Action starts with the crowded, disorderly atmosphere of a lycée with boys' crushes on boys. Gérard loves Paul (Edouard Dermithe), who loves Dargelos, the latter a kind of legendary bad boy whose original Cocteau fantasized about all his life. In winter, in a snowball fight, Dargelos throws a snowball (with a stone in it) at Paul's chest, and he collapses. Gérard takes him home, where he stays, abandoning his studies, living with his sister Elizabeth. Nicole Stéphane (née Nicole de Rothschild), who played the niece in Le silence de la mer, is Elizabeth but here, like her brother, is blonde. She grows jealous when Paul falls for Agathe, a girl brought in by Gérard. Gérard and Agathe fall under a kind of sickly, evil spell in the claustrophobic but strangely attractive - defiant, antisocial - hothouse atmosphere of the room occupied by Paul and Elizabeth, whose life is a succession of idiosyncratic personal games. The defiant unnaturalness of this world, and its incestuous jealousies, with a misaddressed love letter, leads toward tragedy.

Things happen. They go on a trip to the seaside with Gérard and his father. Their mother dies. Elizabeth gets a job as a model and brings a colleague, Agathe. Agathe resembles Dargelos strikingly (both were played by Renée Cosima). So of course Paul falls for Agathe - and the jealousy begins.
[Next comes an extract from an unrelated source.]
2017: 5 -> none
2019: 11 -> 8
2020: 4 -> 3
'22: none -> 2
Elizabeth marries Michael, rich American Jew (Melvyn Martin, who sings his own song, "Were you smiling at me"), who dies, and leaves them his big house.

Despite Melville's refusal to yield control of the direction, this film is perhaps more Cocteau's than Melville's, and of course Cocteau was a filmmaker himself who had already made his idiosyncratic surreal masterpieces Blood of a Poet and Beauty and the Beast. Cocteau was responsible for casting the much too old Dermithe in the role of Paul, who's only 14 when he's wounded by Dargelos, in the book. Truffaut admired this film, claiming it was Melville's best (an idea unique to him), and imitated its use of classical music and elegant voiceover (here, by Cocteau himself).
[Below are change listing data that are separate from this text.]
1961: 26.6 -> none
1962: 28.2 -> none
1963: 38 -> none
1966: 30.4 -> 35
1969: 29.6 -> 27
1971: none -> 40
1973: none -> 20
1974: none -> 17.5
The atmosphere Cocteau creates, staged and filmed by Melville, is cloying and artificial. Like its predecessor, this film has value as a unique literary adaptation, but it may be for most of us an alienating work that has nothing in common with the rest of Melville. But it's powerful and original in its way, and remains so. Cocteau's story may awaken memories we have of the incestuousness of family life, or the temptation we may sometimes have of retreating into our own world.